- What the exercise asks: Each line from the beginning of the entries below through the line that includes "total: 3991.10 -> 3526.60" must be returned exactly as given.

Stored data

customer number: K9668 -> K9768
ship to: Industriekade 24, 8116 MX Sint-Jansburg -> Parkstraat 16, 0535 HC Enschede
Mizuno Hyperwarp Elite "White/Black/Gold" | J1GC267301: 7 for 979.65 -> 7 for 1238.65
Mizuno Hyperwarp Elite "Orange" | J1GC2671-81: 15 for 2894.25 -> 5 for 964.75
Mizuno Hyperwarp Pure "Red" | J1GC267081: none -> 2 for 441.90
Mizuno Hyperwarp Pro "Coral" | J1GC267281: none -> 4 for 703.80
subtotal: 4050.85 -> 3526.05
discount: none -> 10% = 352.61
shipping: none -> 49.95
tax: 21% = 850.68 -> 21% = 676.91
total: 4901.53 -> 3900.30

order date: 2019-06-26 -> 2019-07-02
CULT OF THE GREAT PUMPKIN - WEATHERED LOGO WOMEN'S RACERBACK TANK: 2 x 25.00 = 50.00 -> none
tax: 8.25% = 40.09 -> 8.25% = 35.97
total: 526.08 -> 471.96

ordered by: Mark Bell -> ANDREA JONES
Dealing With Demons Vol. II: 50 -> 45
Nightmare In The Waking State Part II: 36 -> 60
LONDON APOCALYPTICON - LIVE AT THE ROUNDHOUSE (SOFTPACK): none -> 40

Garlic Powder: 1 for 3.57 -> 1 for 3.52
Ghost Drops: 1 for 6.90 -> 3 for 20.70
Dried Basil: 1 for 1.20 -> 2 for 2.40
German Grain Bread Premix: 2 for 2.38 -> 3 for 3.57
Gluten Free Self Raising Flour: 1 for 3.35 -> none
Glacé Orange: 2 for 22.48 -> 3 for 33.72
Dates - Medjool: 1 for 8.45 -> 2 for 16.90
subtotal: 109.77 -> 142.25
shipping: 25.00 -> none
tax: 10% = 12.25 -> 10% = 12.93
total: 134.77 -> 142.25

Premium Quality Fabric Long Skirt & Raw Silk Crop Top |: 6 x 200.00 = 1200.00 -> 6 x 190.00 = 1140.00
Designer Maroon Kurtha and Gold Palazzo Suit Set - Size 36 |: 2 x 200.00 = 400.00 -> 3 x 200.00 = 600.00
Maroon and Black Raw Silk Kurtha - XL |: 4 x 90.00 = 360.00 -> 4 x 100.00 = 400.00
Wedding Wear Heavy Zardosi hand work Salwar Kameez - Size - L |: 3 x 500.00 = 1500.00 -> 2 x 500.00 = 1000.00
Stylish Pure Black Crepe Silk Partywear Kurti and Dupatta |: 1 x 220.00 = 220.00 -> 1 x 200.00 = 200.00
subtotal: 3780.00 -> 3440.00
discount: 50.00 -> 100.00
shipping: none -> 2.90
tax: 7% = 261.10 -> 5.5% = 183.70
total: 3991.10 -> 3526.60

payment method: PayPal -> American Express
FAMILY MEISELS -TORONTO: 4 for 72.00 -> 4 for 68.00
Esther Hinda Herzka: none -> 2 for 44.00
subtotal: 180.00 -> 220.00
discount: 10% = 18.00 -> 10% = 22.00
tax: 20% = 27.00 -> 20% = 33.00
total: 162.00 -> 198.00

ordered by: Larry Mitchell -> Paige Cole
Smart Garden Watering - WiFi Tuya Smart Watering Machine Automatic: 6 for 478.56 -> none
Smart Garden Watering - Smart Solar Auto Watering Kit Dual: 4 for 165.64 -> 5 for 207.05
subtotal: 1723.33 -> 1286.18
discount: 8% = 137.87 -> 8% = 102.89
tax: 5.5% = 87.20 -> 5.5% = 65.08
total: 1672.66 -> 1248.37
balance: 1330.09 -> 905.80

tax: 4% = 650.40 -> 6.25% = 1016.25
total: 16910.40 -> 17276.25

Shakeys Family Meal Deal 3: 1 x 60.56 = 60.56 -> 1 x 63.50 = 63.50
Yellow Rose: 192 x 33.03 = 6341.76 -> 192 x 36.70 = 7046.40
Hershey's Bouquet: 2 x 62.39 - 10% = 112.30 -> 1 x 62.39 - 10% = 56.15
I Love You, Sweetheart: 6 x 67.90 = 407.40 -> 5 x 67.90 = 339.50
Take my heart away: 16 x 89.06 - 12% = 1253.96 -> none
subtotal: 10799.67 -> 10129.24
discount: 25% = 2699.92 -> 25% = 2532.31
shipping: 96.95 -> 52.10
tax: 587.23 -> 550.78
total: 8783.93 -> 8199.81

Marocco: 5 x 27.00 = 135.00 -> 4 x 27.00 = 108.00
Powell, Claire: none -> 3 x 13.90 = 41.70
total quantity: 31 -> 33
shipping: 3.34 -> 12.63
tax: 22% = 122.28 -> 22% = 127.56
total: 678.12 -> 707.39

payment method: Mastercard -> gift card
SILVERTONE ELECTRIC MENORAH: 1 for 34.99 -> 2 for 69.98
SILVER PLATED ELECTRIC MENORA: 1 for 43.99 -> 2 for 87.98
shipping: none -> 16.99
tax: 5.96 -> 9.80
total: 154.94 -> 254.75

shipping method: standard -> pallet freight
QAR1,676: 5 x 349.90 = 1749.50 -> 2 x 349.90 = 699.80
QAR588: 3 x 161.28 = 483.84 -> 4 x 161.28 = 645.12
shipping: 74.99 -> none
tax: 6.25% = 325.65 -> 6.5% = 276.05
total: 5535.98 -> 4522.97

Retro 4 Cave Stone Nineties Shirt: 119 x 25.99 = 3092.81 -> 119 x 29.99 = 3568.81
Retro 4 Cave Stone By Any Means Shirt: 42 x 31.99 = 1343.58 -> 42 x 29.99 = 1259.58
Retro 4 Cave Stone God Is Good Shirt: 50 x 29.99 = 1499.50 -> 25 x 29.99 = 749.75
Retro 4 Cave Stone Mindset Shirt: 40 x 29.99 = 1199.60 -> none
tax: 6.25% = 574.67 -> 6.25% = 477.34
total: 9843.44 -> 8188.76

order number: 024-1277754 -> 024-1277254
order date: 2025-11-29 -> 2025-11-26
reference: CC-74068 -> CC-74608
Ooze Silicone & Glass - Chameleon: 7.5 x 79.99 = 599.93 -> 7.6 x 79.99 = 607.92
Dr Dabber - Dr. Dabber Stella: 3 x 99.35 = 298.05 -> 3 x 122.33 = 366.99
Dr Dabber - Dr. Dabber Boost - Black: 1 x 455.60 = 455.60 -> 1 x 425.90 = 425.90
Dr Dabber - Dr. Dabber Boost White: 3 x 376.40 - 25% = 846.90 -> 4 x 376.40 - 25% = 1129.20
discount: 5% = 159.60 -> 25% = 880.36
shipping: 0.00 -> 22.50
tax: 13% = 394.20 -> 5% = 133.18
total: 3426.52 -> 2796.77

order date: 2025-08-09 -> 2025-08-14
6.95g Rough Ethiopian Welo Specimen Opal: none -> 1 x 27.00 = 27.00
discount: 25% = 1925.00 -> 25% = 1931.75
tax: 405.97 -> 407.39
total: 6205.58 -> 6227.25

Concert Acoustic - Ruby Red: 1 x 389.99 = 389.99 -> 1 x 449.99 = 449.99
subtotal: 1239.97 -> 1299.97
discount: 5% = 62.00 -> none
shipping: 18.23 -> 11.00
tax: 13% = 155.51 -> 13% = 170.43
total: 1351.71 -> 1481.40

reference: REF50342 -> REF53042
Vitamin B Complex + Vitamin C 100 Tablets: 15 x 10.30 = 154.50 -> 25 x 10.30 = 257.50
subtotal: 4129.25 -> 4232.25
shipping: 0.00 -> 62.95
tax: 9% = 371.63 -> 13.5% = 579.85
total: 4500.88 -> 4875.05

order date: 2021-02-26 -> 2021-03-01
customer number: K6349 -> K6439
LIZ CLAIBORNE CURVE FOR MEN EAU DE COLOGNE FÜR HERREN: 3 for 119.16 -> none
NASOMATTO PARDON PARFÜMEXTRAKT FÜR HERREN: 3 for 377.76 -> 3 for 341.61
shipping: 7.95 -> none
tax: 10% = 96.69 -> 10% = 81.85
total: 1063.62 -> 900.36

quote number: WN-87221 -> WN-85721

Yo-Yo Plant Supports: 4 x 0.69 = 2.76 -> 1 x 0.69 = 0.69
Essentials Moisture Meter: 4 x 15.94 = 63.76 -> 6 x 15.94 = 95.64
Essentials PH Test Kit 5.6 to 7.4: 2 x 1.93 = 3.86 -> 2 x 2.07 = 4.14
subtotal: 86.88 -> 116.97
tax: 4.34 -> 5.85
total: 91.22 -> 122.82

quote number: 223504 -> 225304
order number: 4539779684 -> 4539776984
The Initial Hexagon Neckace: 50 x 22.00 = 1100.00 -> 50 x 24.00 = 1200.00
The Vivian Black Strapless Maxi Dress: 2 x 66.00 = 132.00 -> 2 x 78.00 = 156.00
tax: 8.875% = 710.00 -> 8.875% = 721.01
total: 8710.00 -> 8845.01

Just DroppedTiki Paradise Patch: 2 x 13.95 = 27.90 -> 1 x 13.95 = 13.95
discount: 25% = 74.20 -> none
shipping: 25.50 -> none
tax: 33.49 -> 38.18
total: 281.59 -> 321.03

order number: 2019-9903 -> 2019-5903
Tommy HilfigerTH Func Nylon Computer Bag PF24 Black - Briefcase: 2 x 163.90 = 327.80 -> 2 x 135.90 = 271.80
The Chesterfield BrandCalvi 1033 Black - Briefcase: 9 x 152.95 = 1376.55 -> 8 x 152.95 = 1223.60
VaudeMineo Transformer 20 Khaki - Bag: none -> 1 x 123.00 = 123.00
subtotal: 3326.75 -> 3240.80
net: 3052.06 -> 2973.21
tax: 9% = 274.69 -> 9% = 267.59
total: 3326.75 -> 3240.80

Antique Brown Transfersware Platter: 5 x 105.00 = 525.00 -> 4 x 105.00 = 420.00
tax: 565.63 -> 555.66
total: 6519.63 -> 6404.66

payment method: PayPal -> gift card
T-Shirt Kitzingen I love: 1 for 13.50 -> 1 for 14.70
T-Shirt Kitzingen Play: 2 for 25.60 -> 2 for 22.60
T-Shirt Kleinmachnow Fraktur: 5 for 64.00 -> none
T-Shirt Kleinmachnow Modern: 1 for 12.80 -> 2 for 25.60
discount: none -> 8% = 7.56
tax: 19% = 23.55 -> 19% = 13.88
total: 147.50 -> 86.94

- Your solution:
customer number: K9668 -> K9768
ship to: Industriekade 24, 8116 MX Sint-Jansburg -> Parkstraat 16, 0535 HC Enschede
Mizuno Hyperwarp Elite "White/Black/Gold" | J1GC267301: 7 for 979.65 -> 7 for 1238.65
Mizuno Hyperwarp Elite "Orange" | J1GC2671-81: 15 for 2894.25 -> 5 for 964.75
Mizuno Hyperwarp Pure "Red" | J1GC267081: none -> 2 for 441.90
Mizuno Hyperwarp Pro "Coral" | J1GC267281: none -> 4 for 703.80
subtotal: 4050.85 -> 3526.05
discount: none -> 10% = 352.61
shipping: none -> 49.95
tax: 21% = 850.68 -> 21% = 676.91
total: 4901.53 -> 3900.30

order date: 2019-06-26 -> 2019-07-02
CULT OF THE GREAT PUMPKIN - WEATHERED LOGO WOMEN'S RACERBACK TANK: 2 x 25.00 = 50.00 -> none
tax: 8.25% = 40.09 -> 8.25% = 35.97
total: 526.08 -> 471.96

ordered by: Mark Bell -> ANDREA JONES
Dealing With Demons Vol. II: 50 -> 45
Nightmare In The Waking State Part II: 36 -> 60
LONDON APOCALYPTICON - LIVE AT THE ROUNDHOUSE (SOFTPACK): none -> 40

Garlic Powder: 1 for 3.57 -> 1 for 3.52
Ghost Drops: 1 for 6.90 -> 3 for 20.70
Dried Basil: 1 for 1.20 -> 2 for 2.40
German Grain Bread Premix: 2 for 2.38 -> 3 for 3.57
Gluten Free Self Raising Flour: 1 for 3.35 -> none
Glacé Orange: 2 for 22.48 -> 3 for 33.72
Dates - Medjool: 1 for 8.45 -> 2 for 16.90
subtotal: 109.77 -> 142.25
shipping: 25.00 -> none
tax: 10% = 12.25 -> 10% = 12.93
total: 134.77 -> 142.25

Premium Quality Fabric Long Skirt & Raw Silk Crop Top |: 6 x 200.00 = 1200.00 -> 6 x 190.00 = 1140.00
Designer Maroon Kurtha and Gold Palazzo Suit Set - Size 36 |: 2 x 200.00 = 400.00 -> 3 x 200.00 = 600.00
Maroon and Black Raw Silk Kurtha - XL |: 4 x 90.00 = 360.00 -> 4 x 100.00 = 400.00
Wedding Wear Heavy Zardosi hand work Salwar Kameez - Size - L |: 3 x 500.00 = 1500.00 -> 2 x 500.00 = 1000.00
Stylish Pure Black Crepe Silk Partywear Kurti and Dupatta |: 1 x 220.00 = 220.00 -> 1 x 200.00 = 200.00
subtotal: 3780.00 -> 3440.00
discount: 50.00 -> 100.00
shipping: none -> 2.90
tax: 7% = 261.10 -> 5.5% = 183.70
total: 3991.10 -> 3526.60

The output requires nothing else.